Its voice was a mild, reedy tenor. In itself, that wasn’t surprising. The parts of the monster that produced speech were all authentically human—throat, lungs, vocal cords.
“You are the hypercolony, isn’t that correct?”
“I understand why you believe that, but no. That’s what I came here to explain.”
She shrugged. “Say what you want to say.” Ethan stood beside her with the pistol in his hand. The simulacrum licked its lips.

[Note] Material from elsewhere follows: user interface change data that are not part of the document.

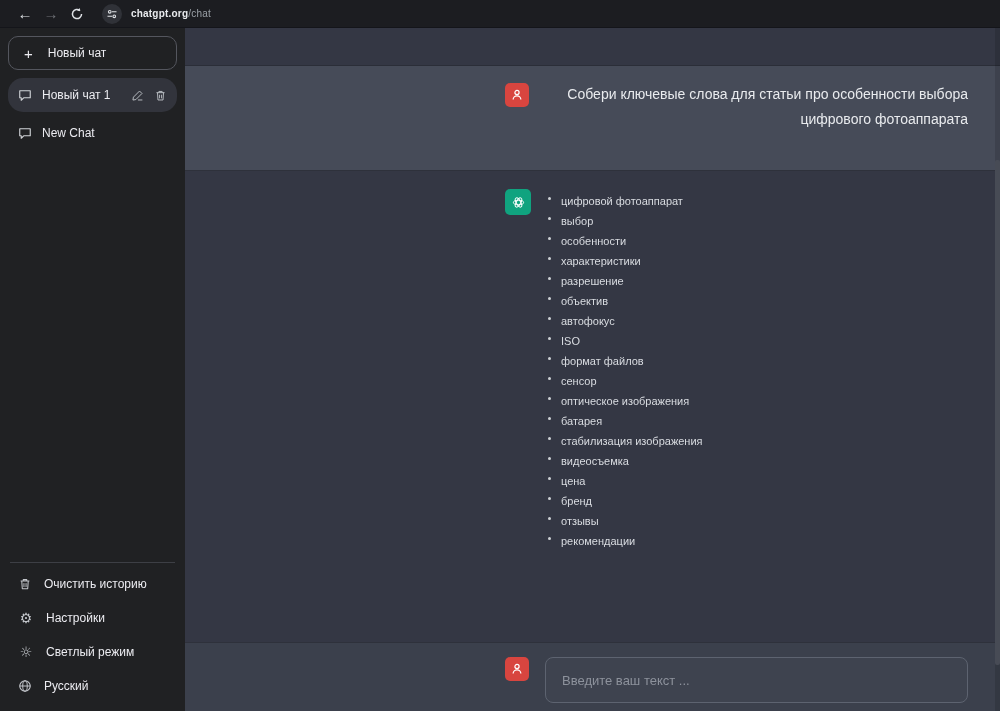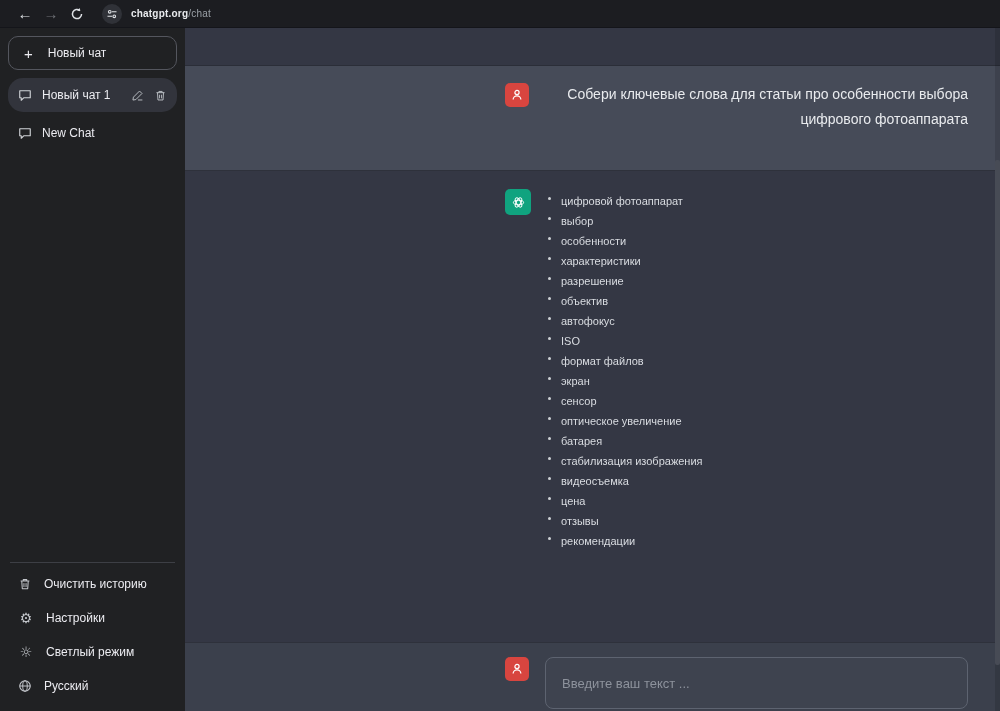--- a/index.html
+++ b/index.html
@@ -220,7 +220,6 @@
             <li>автофокус</li>
             <li>ISO</li>
             <li>формат файлов</li>
-            <li>экран</li>
             <li>сенсор</li>
             <li>оптическое увеличение</li>
             <li>батарея</li>

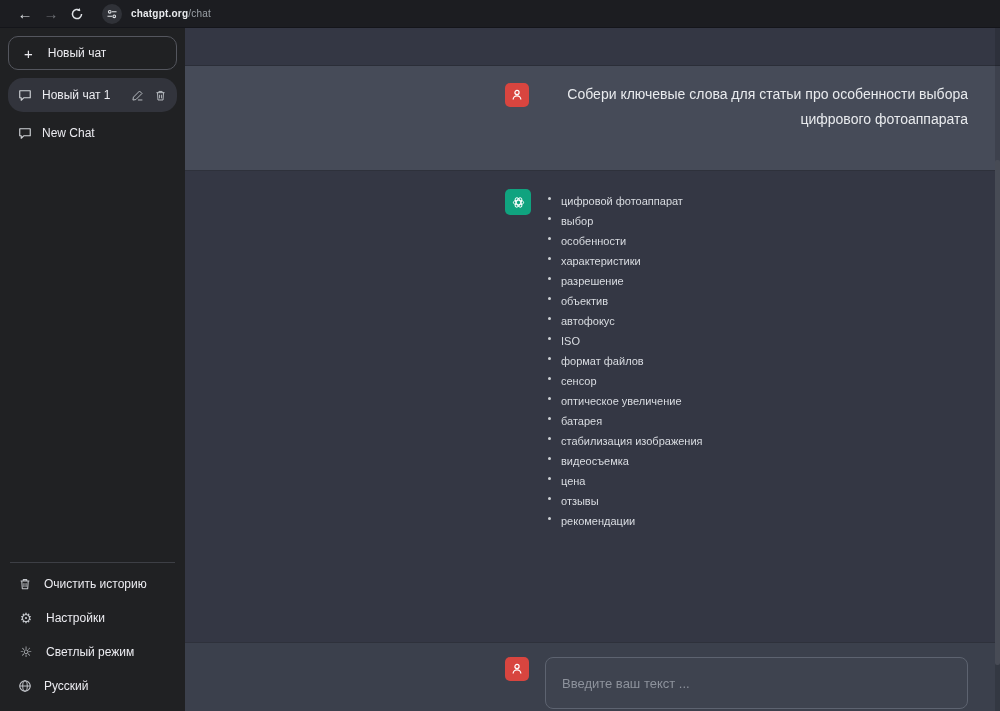--- a/index.html
+++ b/index.html
@@ -221,7 +221,7 @@
             <li>ISO</li>
             <li>формат файлов</li>
             <li>сенсор</li>
-            <li>оптическое увеличение</li>
+            <li>оптическое изображения</li>
             <li>батарея</li>
             <li>стабилизация изображения</li>
             <li>видеосъемка</li>

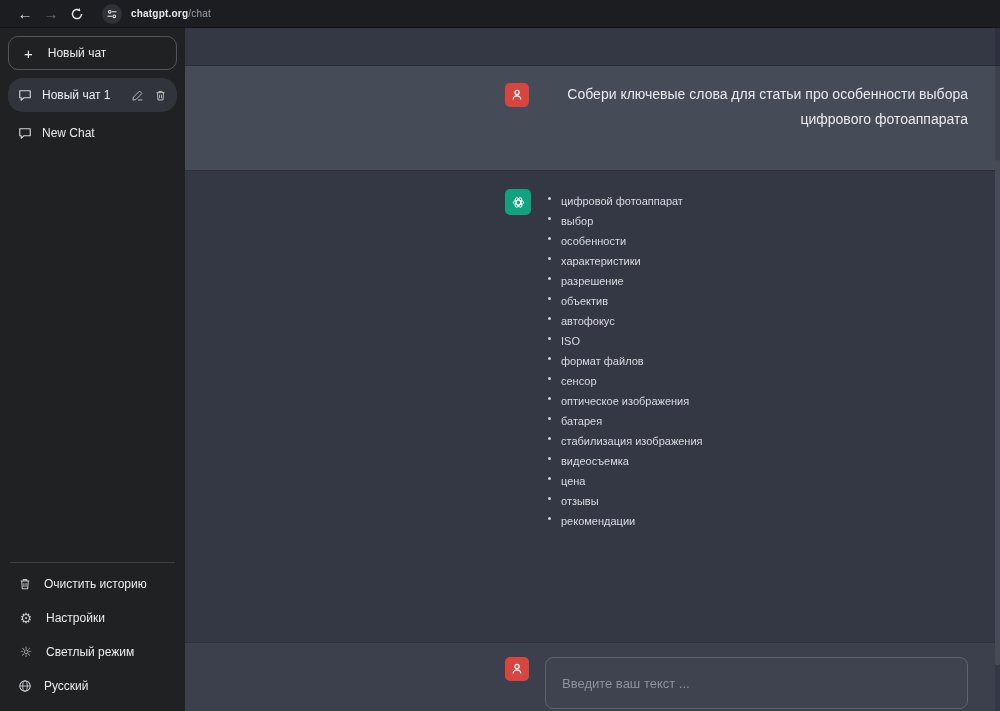--- a/index.html
+++ b/index.html
@@ -226,6 +226,7 @@
             <li>стабилизация изображения</li>
             <li>видеосъемка</li>
             <li>цена</li>
+            <li>бренд</li>
             <li>отзывы</li>
             <li>рекомендации</li>
           </ul>

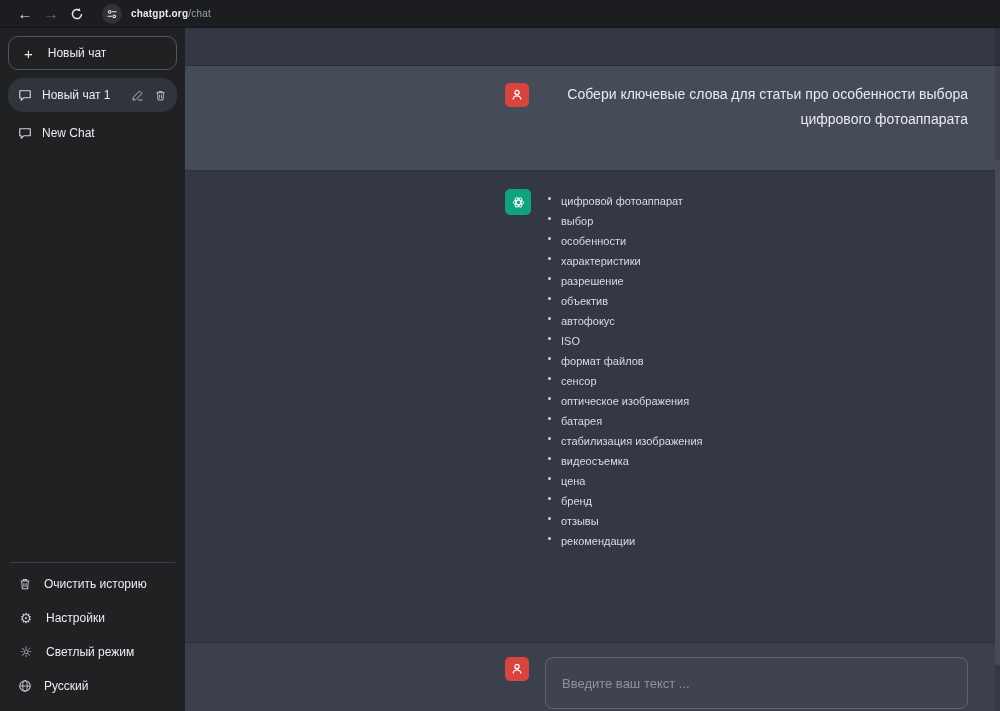--- a/index.html
+++ b/index.html
@@ -82,7 +82,7 @@
   }
 
   .chat-input{
-    flex:1; height:52px; border:1px solid #5d6370; border-radius:8px;
+    flex:1; height:46px; border:1px solid #5d6370; border-radius:8px;
     background:rgba(255,255,255,0.02); color:#e9ebee; font-size:13px;
     padding:16px 16px; outline:none; font-family:inherit;
   }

“Most of what the Correspondence Society deduced about the hypercolony is true. It’s a living thing. Its origins are ancient and incompletely remembered, but it has spread over vast distances, star to star. Its cycle of life is very long. It identifies and engulfs biologically active planets on which tool-making cultures might emerge. If such a culture does emerge, the hypercolony then exploits it for its own ends. Under ideal circumstances the relationship is beneficial to both parties.”
“Is it?”
“Once such a culture begins to generate electronic communication, the hypercolony intervenes to foster certain outcomes. Peace as opposed to war, for example. In that way the relationship becomes fully symbiotic. The adopted species is freed from the consequences of its own bellicosity, while prosperity becomes generalized and formerly hostile tribes or nations grow mutually interdependent. Useful technologies then arise naturally and efficiently, and the hypercolony exploits these technologies.”